Classic Literature: The Crimson Weaver


R Murray Gilchrist was an English author who perhaps isn’t as well-known as he should have been. He lived between 1867 – 1917 and there is a definite weird fiction to some of his work. Certainly, Gothic in nature, often, there is a lightness to the writing and a romanticism that pre-dated, of course, but reminded me in parts of some of the work of Tanith Lee.

He wrote several vampire or vampiric tales and the Crimson Weaver was published in 1895 in the Yellow Book vol. VI and is a fascinating tale.

The crimson weaver sees a narrator and his Master travelling and coming across the Domain of the Crimson Weaver, a place accessed across a bridge (being a threshold) and of which they are warned by an old woman not to enter – claiming to have lost a loved one who entered the Domain, with mention of her being beautiful once and hinting that it is because of the Domain that she no longer is. The Master does not believe that such evil exists and they pass into the Domain.

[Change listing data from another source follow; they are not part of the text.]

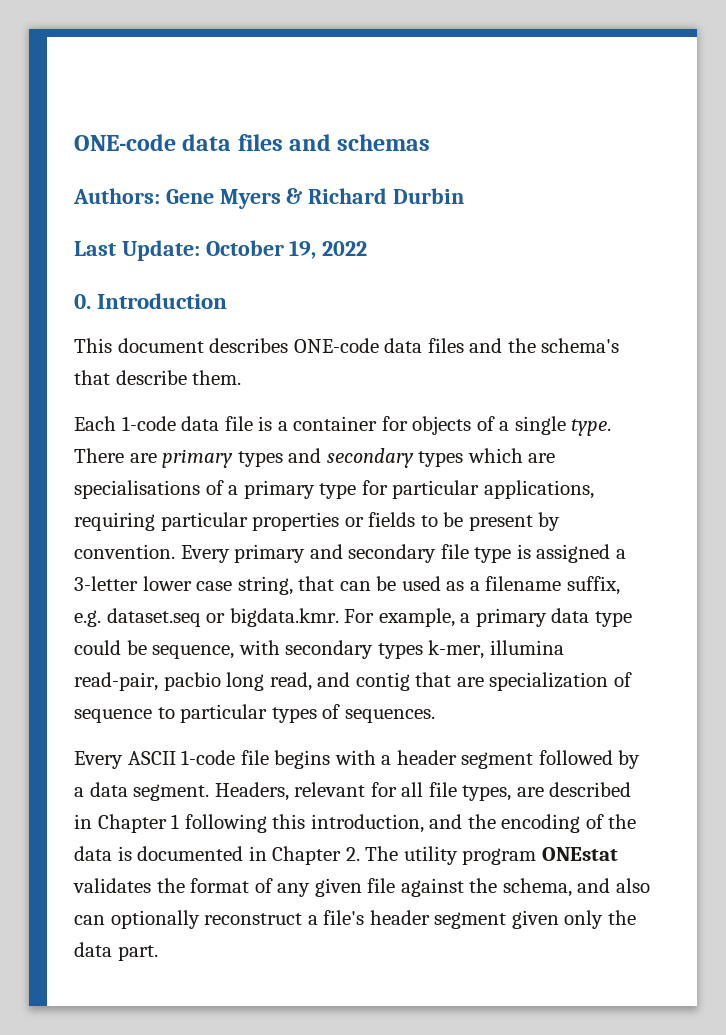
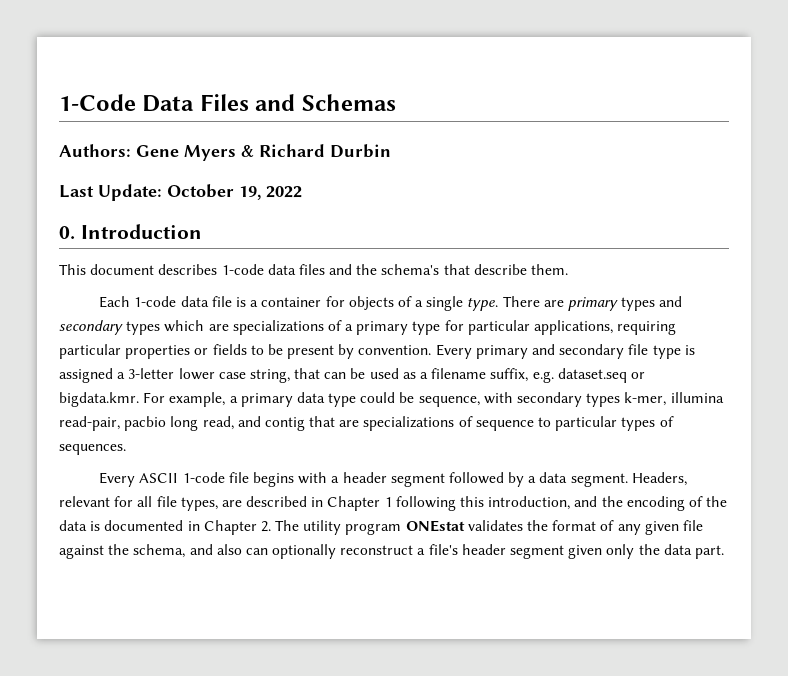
- ONE-code data files and schemas
+ 1-Code Data Files and Schemas
- This document describes ONE-code data files and the schema's that describe them.
+ This document describes 1-code data files and the schema's that describe them.
- There are primary types and secondary types which are specialisations of a primary type for particular applications, requiring particular properties or fields to be present by convention.
+ There are primary types and secondary types which are specializations of a primary type for particular applications, requiring particular properties or fields to be present by convention.
- Every primary and secondary file type is assigned a 3-letter lower case string, that can be used as a filename suffix, e.g. dataset.seq or bigdata.kmr. For example, a primary data type could be sequence, with secondary types k-mer, illumina read-pair, pacbio long read, and contig that are specialization of sequence to particular types of sequences.
+ Every primary and secondary file type is assigned a 3-letter lower case string, that can be used as a filename suffix, e.g. dataset.seq or bigdata.kmr. For example, a primary data type could be sequence, with secondary types k-mer, illumina read-pair, pacbio long read, and contig that are specializations of sequence to particular types of sequences.

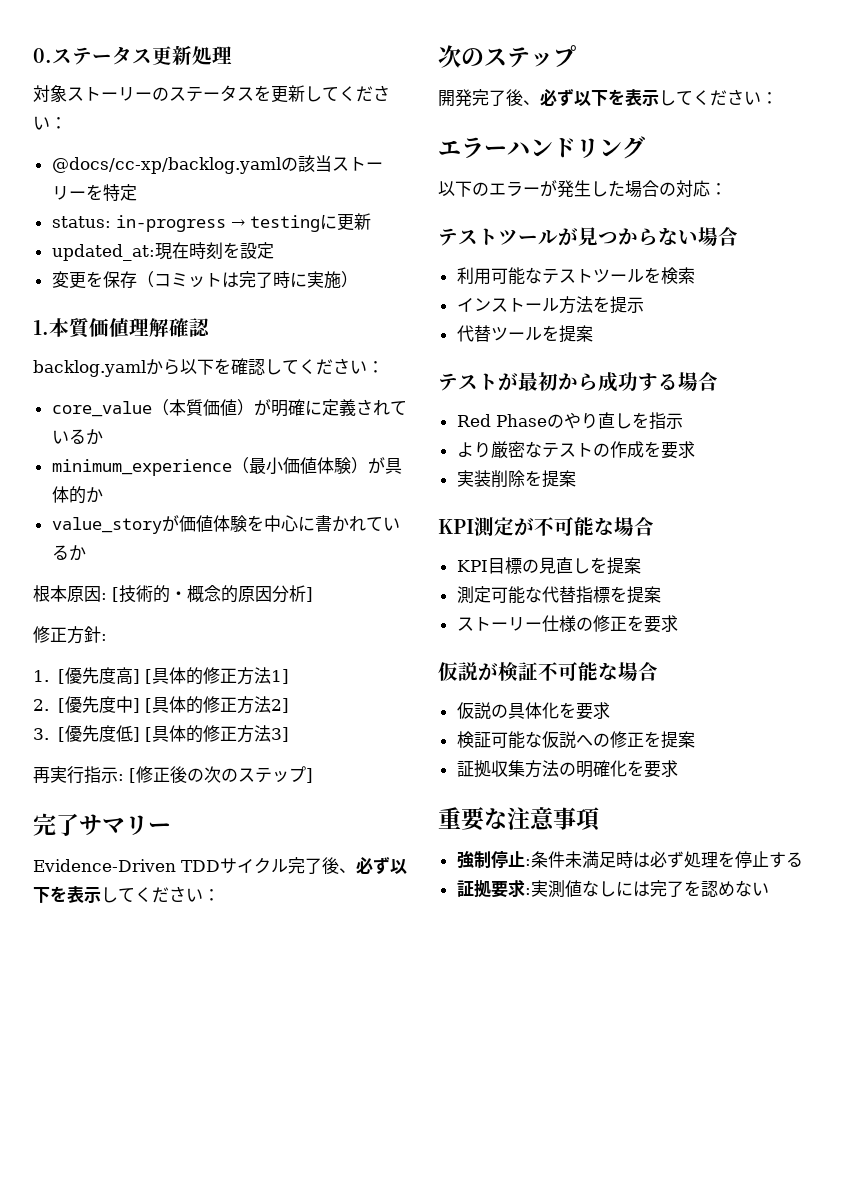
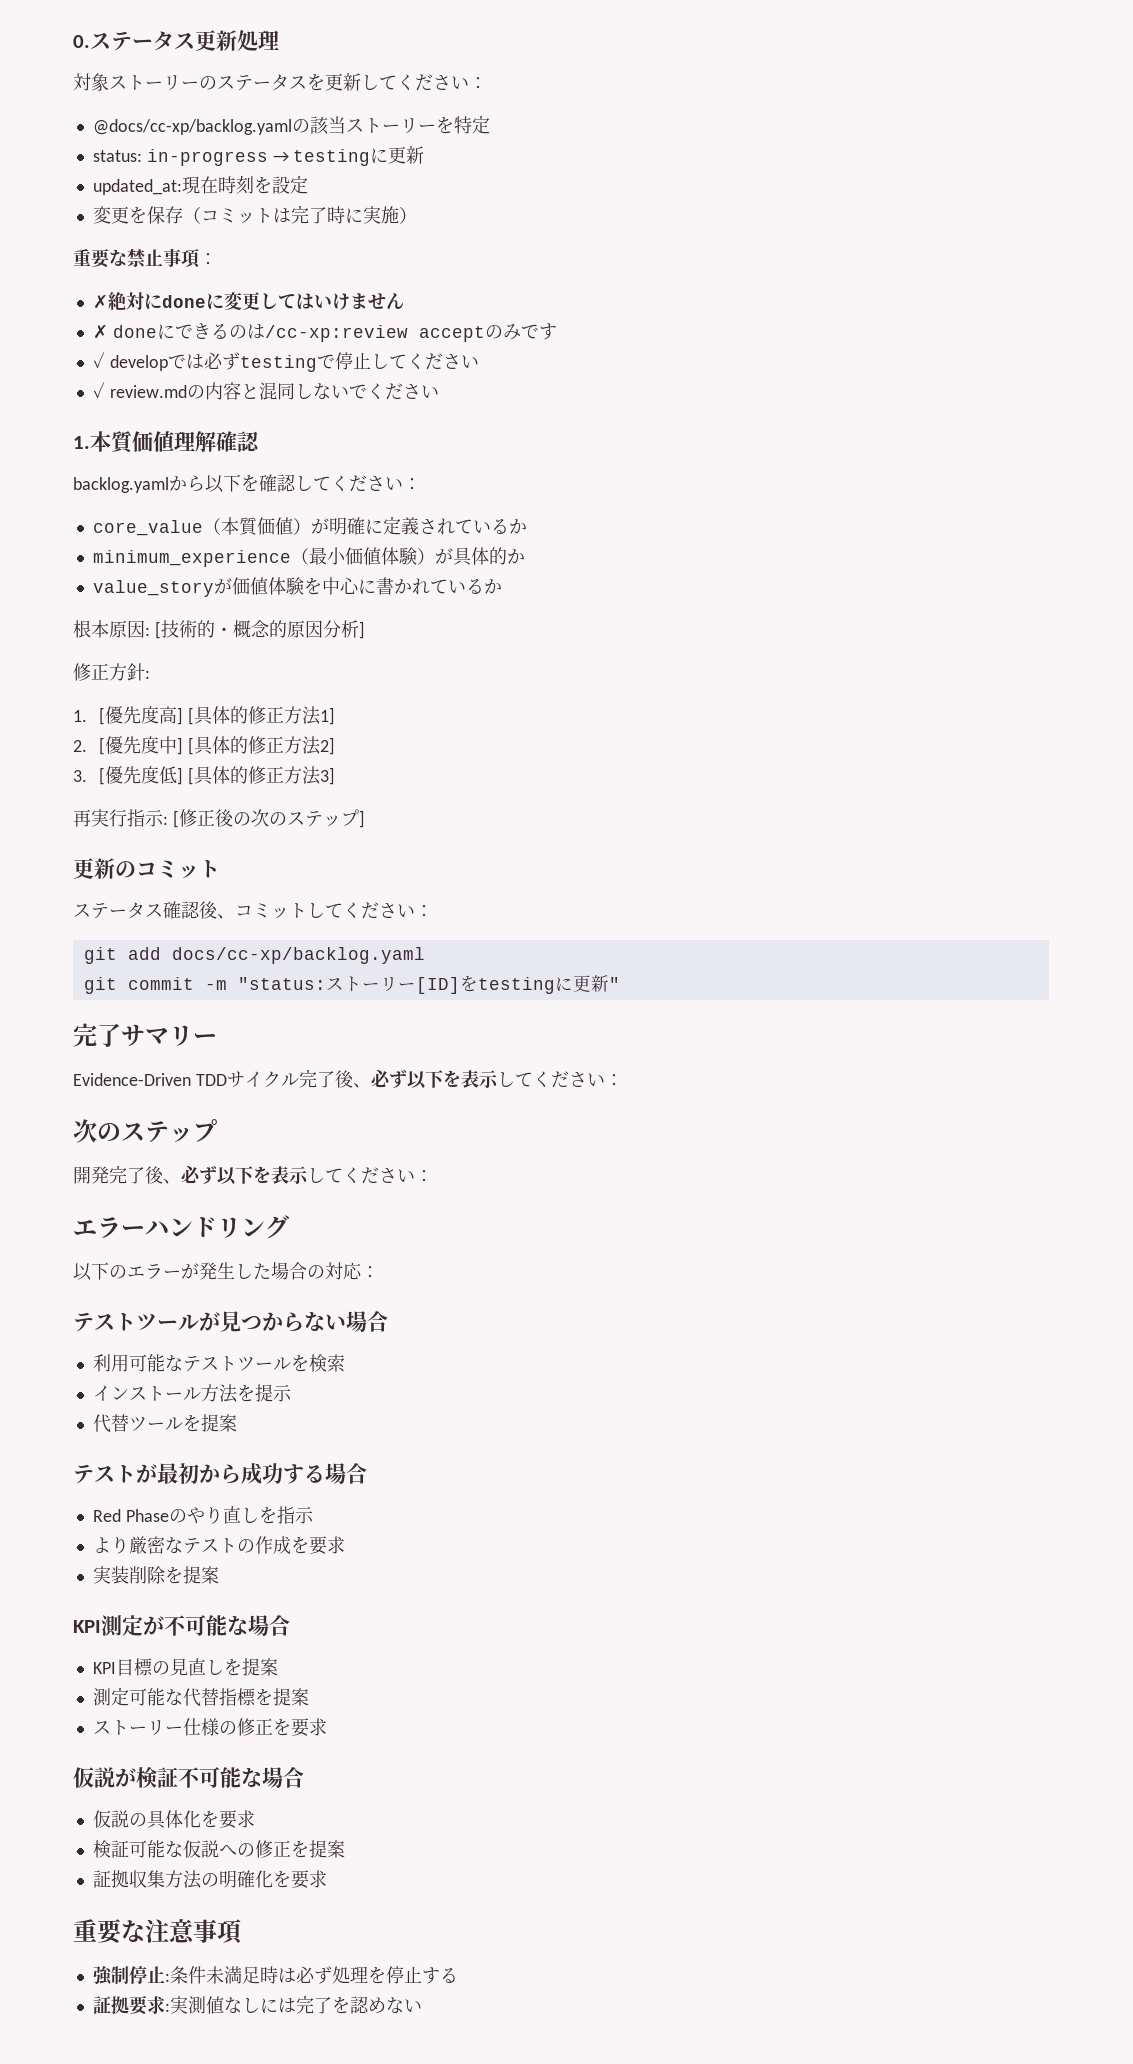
+ 重要な禁止事項：
+ ✗絶対にdoneに変更してはいけません
+ ✗ doneにできるのは/cc-xp:review acceptのみです
+ ✓ developでは必ずtestingで停止してください
+ ✓ review.mdの内容と混同しないでください
+ 更新のコミット
+ ステータス確認後、コミットしてください：
+ git add docs/cc-xp/backlog.yaml
+ git commit -m "status:ストーリー[ID]をtestingに更新"

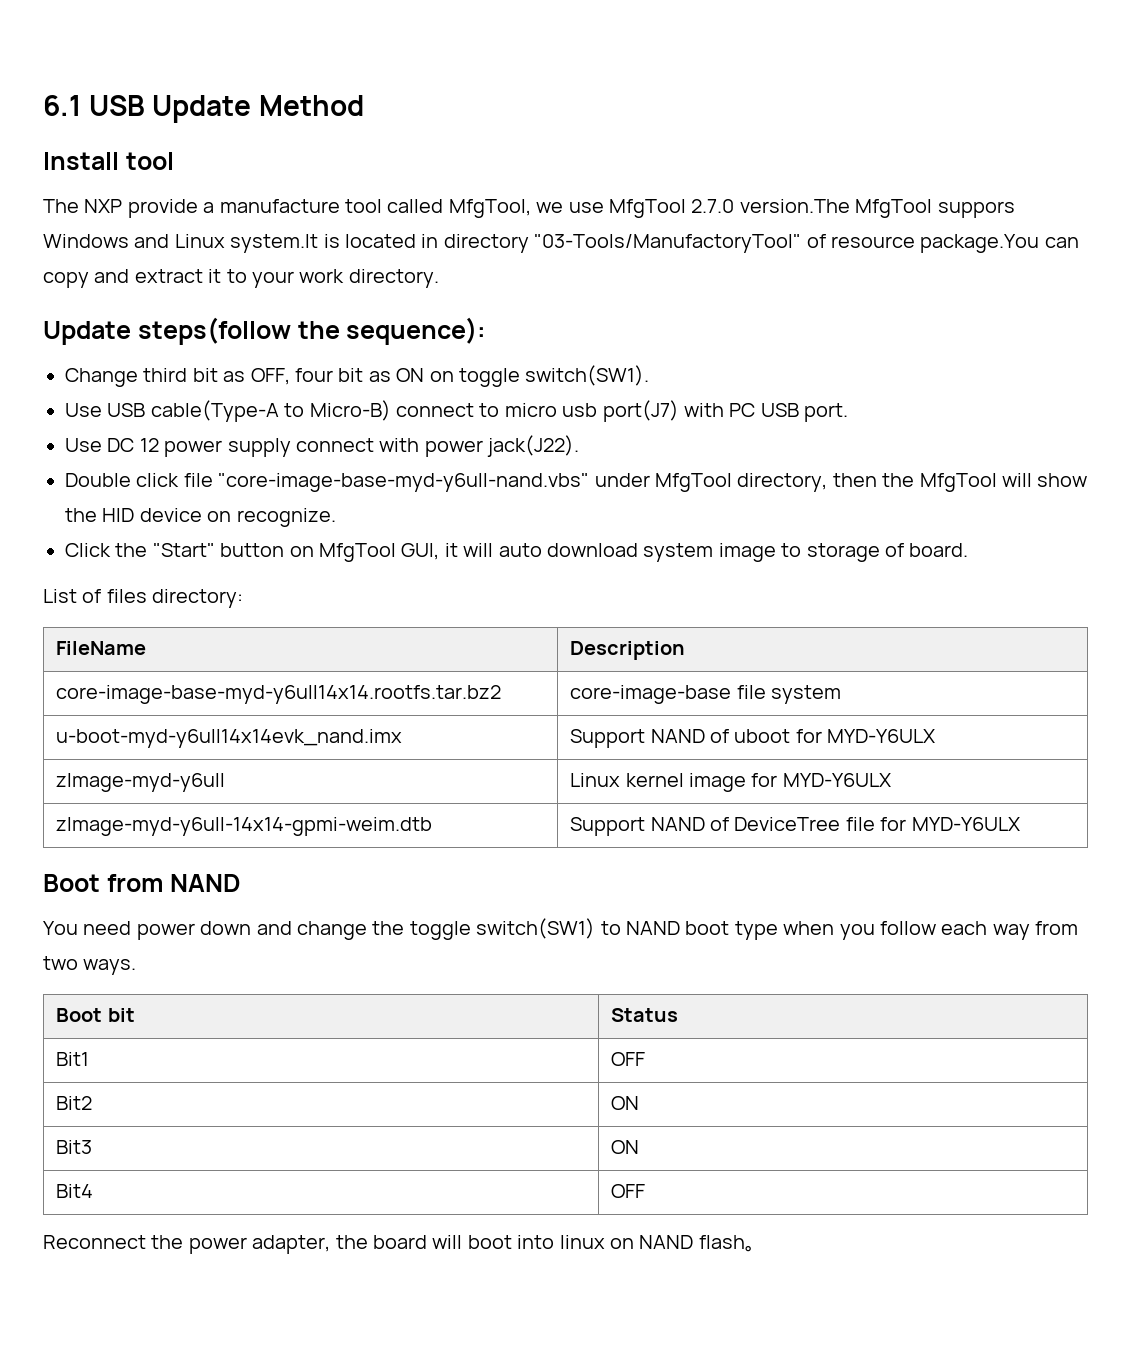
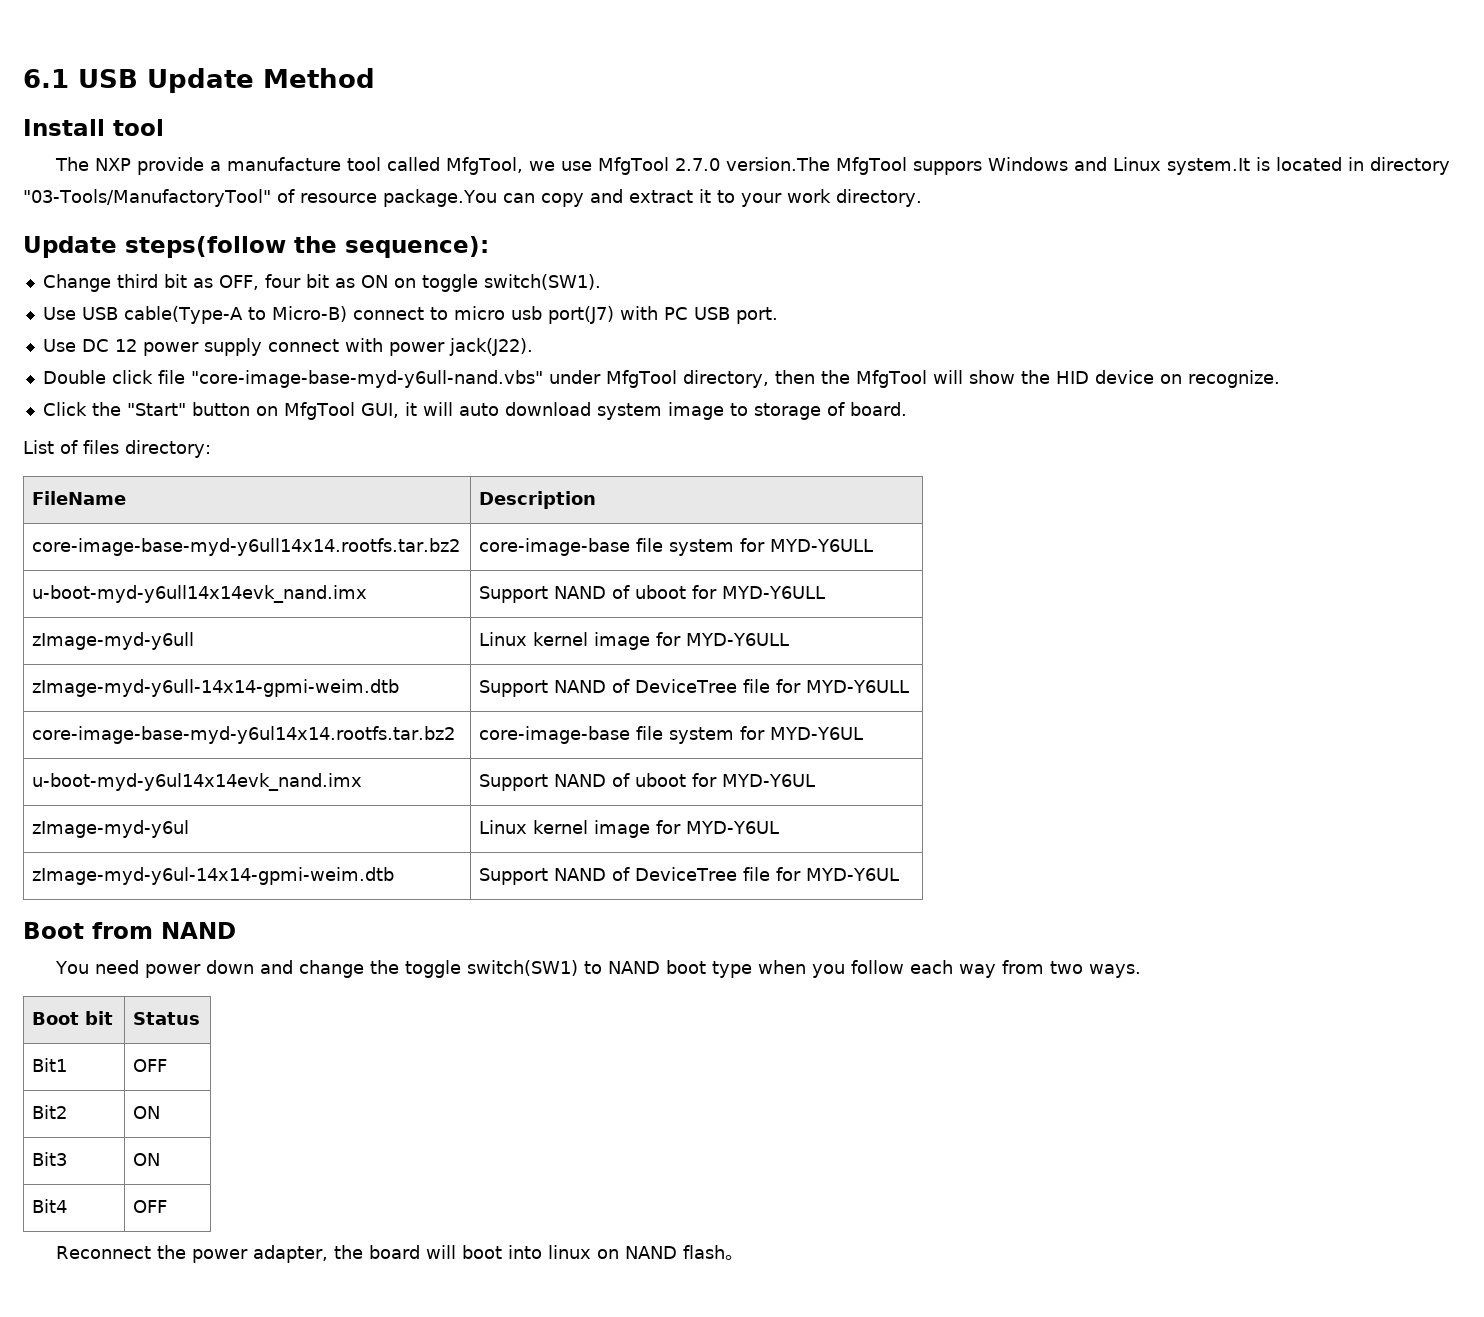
- core-image-base-myd-y6ull14x14.rootfs.tar.bz2 | core-image-base file system
+ core-image-base-myd-y6ull14x14.rootfs.tar.bz2 | core-image-base file system for MYD-Y6ULL
- u-boot-myd-y6ull14x14evk_nand.imx | Support NAND of uboot for MYD-Y6ULX
+ u-boot-myd-y6ull14x14evk_nand.imx | Support NAND of uboot for MYD-Y6ULL
- zImage-myd-y6ull | Linux kernel image for MYD-Y6ULX
+ zImage-myd-y6ull | Linux kernel image for MYD-Y6ULL
- zImage-myd-y6ull-14x14-gpmi-weim.dtb | Support NAND of DeviceTree file for MYD-Y6ULX
+ zImage-myd-y6ull-14x14-gpmi-weim.dtb | Support NAND of DeviceTree file for MYD-Y6ULL
+ core-image-base-myd-y6ul14x14.rootfs.tar.bz2 | core-image-base file system for MYD-Y6UL
+ u-boot-myd-y6ul14x14evk_nand.imx | Support NAND of uboot for MYD-Y6UL
+ zImage-myd-y6ul | Linux kernel image for MYD-Y6UL
+ zImage-myd-y6ul-14x14-gpmi-weim.dtb | Support NAND of DeviceTree file for MYD-Y6UL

The Master’s resolve starts to wane and he comes to believe there is an evil in the Domain but they continue, at the narrator’s behest, and find a palace. The owner, the Crimson Weaver emerges in a tattered dress and says, “For lack of love I perish. See my robe in tatters!” This ties her robe to her lifeforce. They manage to leave her but after they slept by a pool the Master had vanished.

The narrator returns to the palace and the Weaver is wearing what he takes to be a new dress, “new and lustrous as freshly drawn blood”. He demands to see his Master and she acquiesces for the price of a kiss. Within her loom, which she keeps in the palace, is the Master’s head and heart, the loom spinning its threads from the heart. “I wear men’s lives” she explains. To escape he must kiss her again but she takes his heart also, and though he lives a halflife away from the Domain she steadily steals his life as she weaves. This idea of threads is reminiscent of the Fates but also is an interesting form of vampirism and ties in vampiric clothing. It should be noted that he discovers, during their exchange, that beneath her robe her feet are that of a vulture. In the volume I Am Stone, editor Daniel Pietersen suggests that this equates her to the harpies from Greek myth and there is a Classicist element to the tale – for instance when the Master and narrator sleep after meeting the Weaver it is by the Pool of Diana.

The Crimson Weaver is a remarkable tale and well worth seeking out. My thanks to Leila for putting me on to it and Sarah for getting me the Gilchrist anthology that I read it in.